Putin repetiu o que sempre disse (“não há provas do envolvimento do governo russo”) mas acrescentou:

A traição [à pátria] é o crime mais grave que pode ser cometido e os traidores têm de ser punidos. Não estou a dizer que o incidente de Salisbury é a forma mais indicada de o fazer… mas os traidores têm de ser punidos.”

Serguei Skripal foi condenado na Rússia por espionagem, tendo sido alvo de uma troca de espiões entre o Governo de Putin e o Reino Unido.

Sobre o tópico do liberalismo, ainda, Vladimir Putin rejeitou, também, as acusações de que o regime que lidera reprova e combate a diversidade sexual. “Não temos quaisquer problemas com as pessoas LGBT. Por amor de Deus, deixem-nos viver como quiserem”, diz Putin, recusando qualquer rótulo de homofobia. Porém, “algumas coisas parecem-nos excessivas, como eles dizerem que as crianças podem ter vários géneros, como cinco ou seis géneros diferentes”.

Devemos deixar toda a gente ser feliz, não temos qualquer problema com isso. Mas isso não pode ser mais importante do que a cultura, as tradições e os valores familiares de milhões de pessoas que constituem a maioria da população”.

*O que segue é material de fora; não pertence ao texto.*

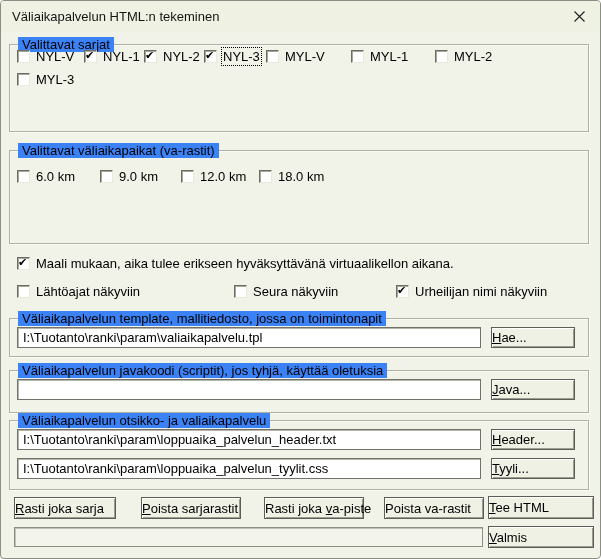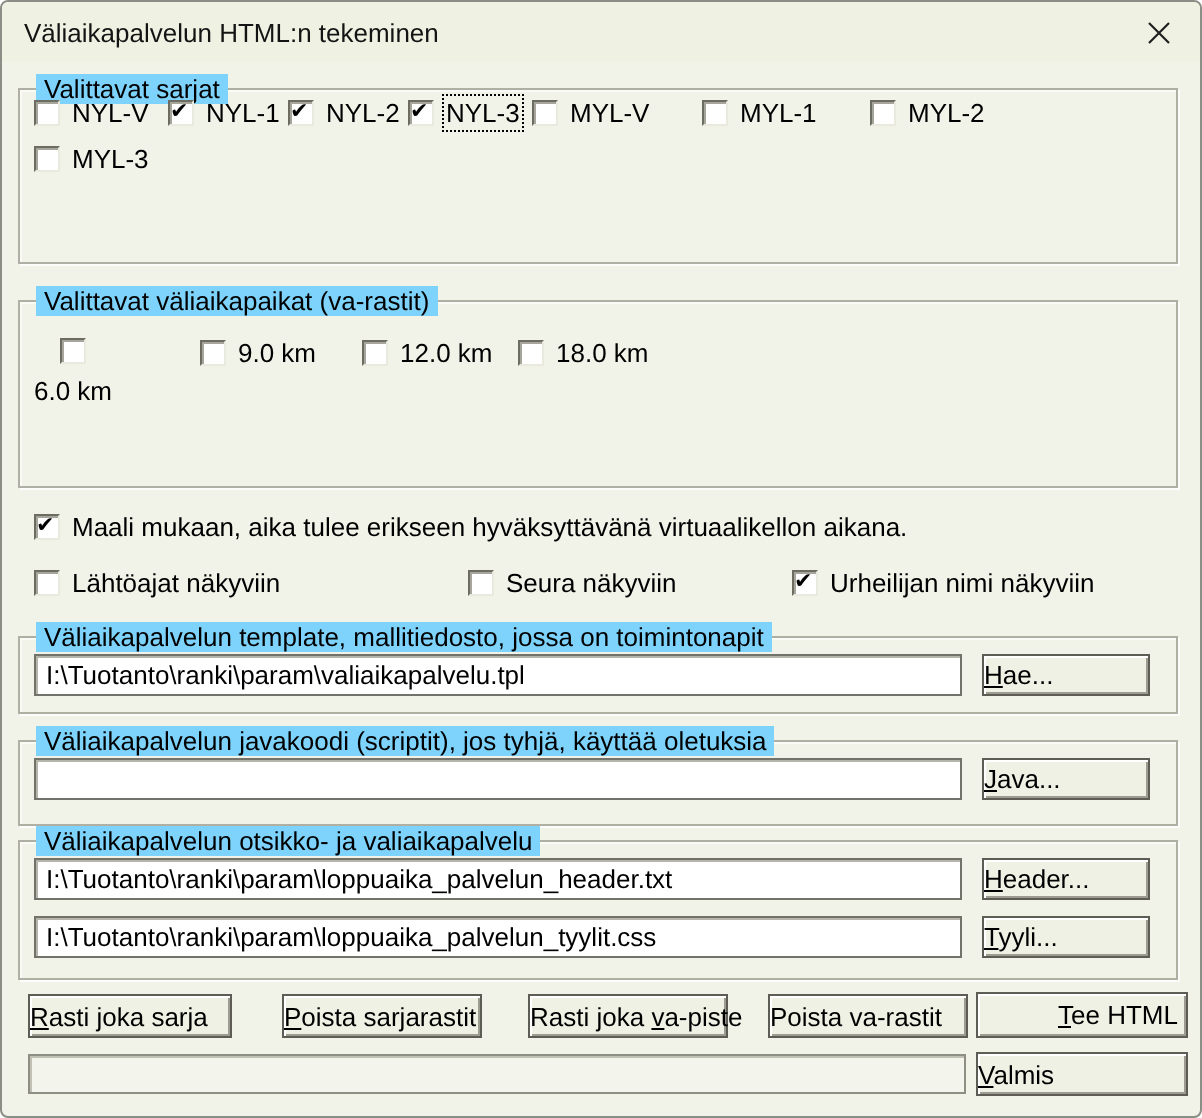"Valittavat sarjat" .group-label { background: #7dd3fc -> #3b82f6 }
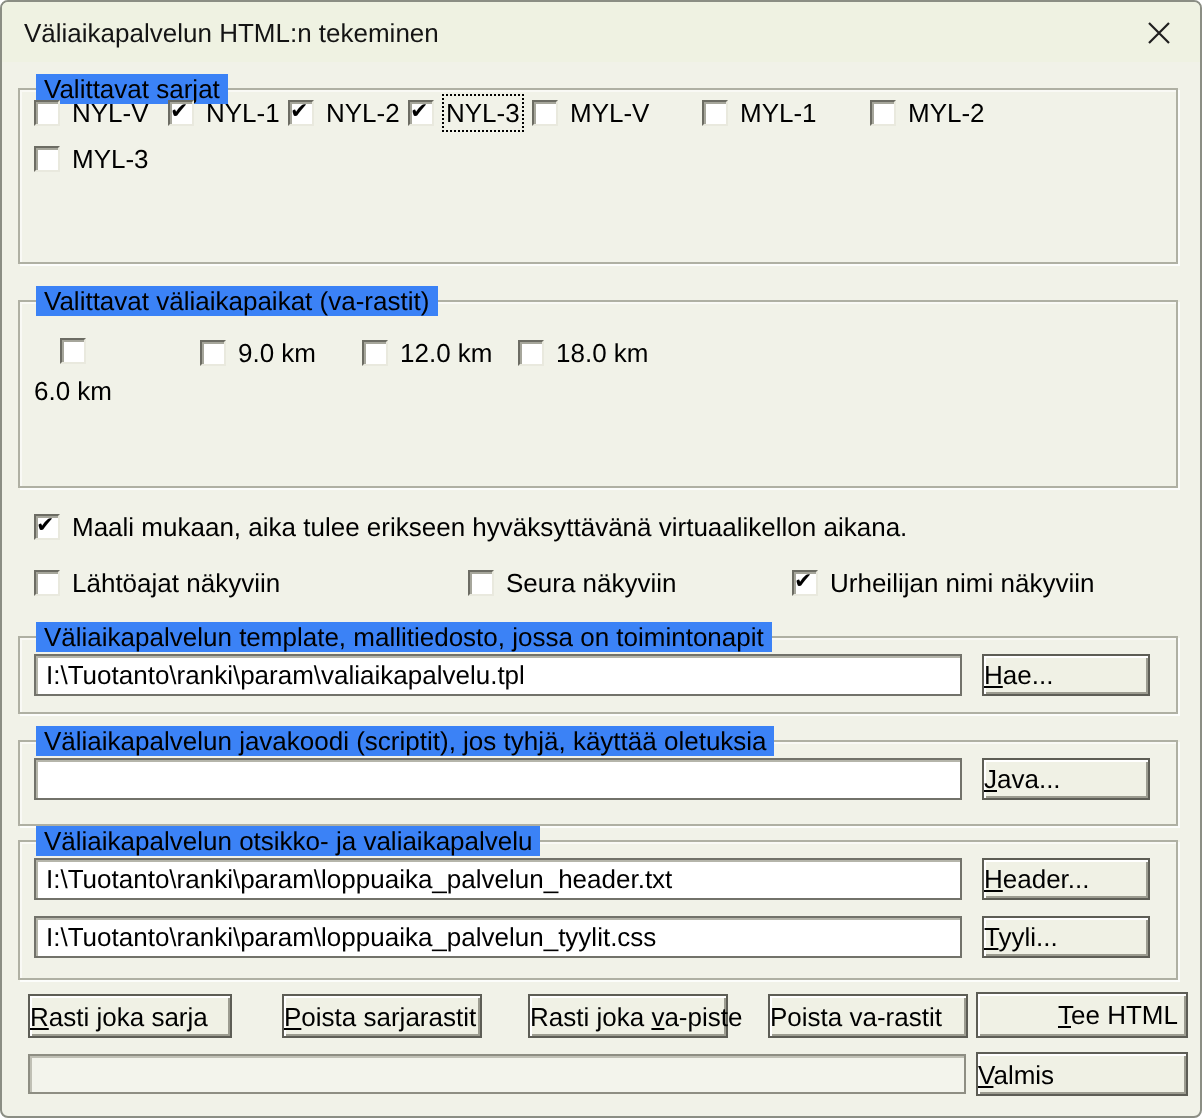"6.0 km" div.cb { flex-direction: column -> none }
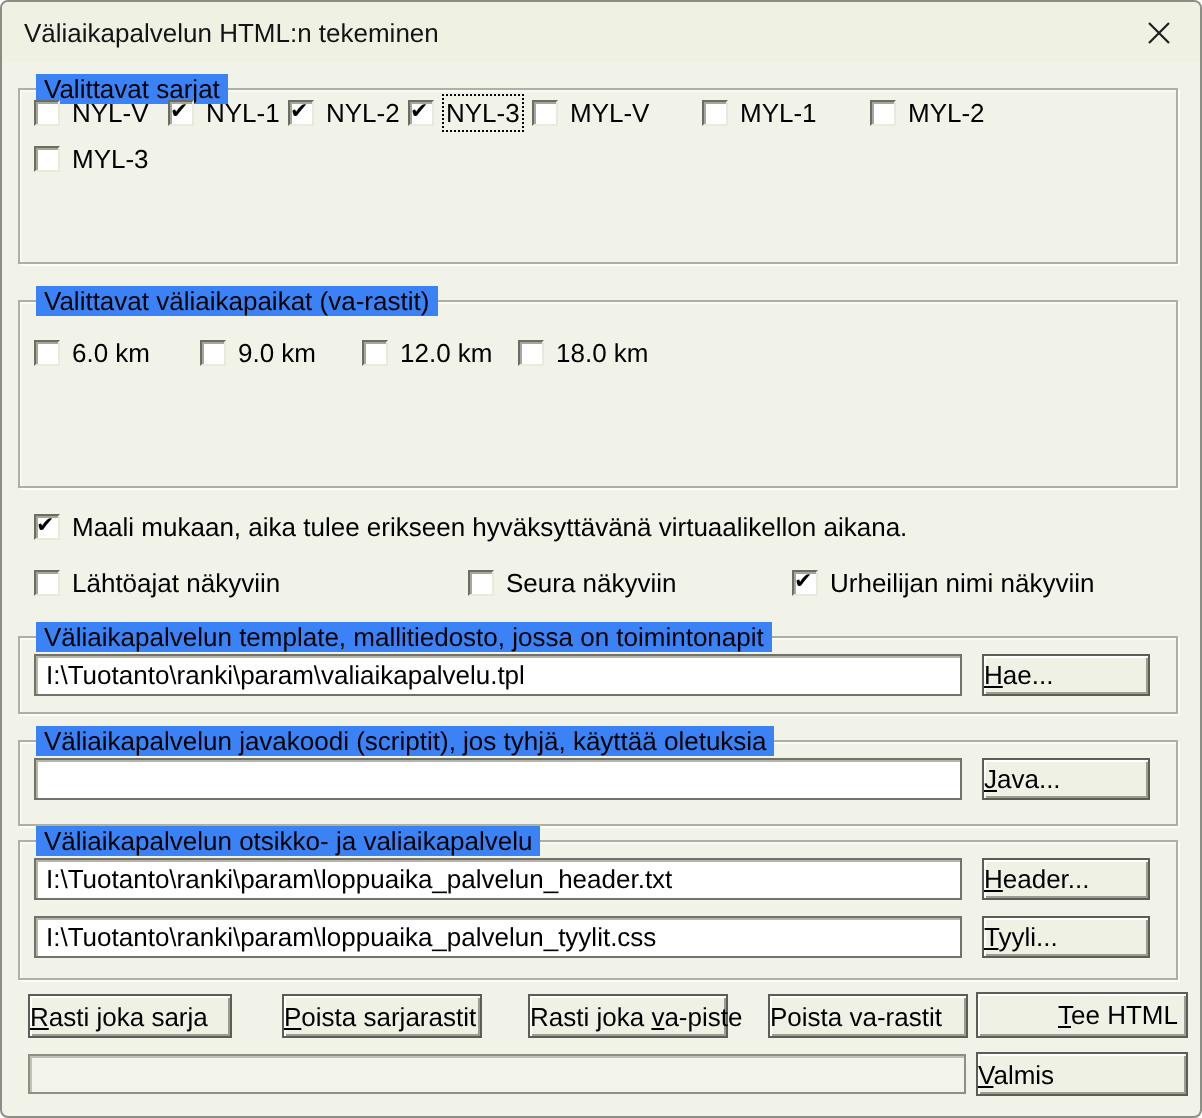"Tee HTML" div.btn { padding-left: 40px -> none }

Vladimir Putin rejeitou, ainda, as acusações de interferência nas eleições norte-americanas ou em outras votações no Ocidente — são “mitos”, garante — e mostrou preocupação com os riscos de confronto entre os EUA e o Irão. Essa é uma situação que se tornou “explosiva” e, na opinião do líder russo, tem origem no “unilateralismo” dos EUA e, também, na aparente falta de regras seguidas pela comunidade internacional. Até na Guerra Fria, diz Putin, havia um conjunto de regras que as grandes potências procuravam seguir, “agora parece que não existem quaisquer regras”.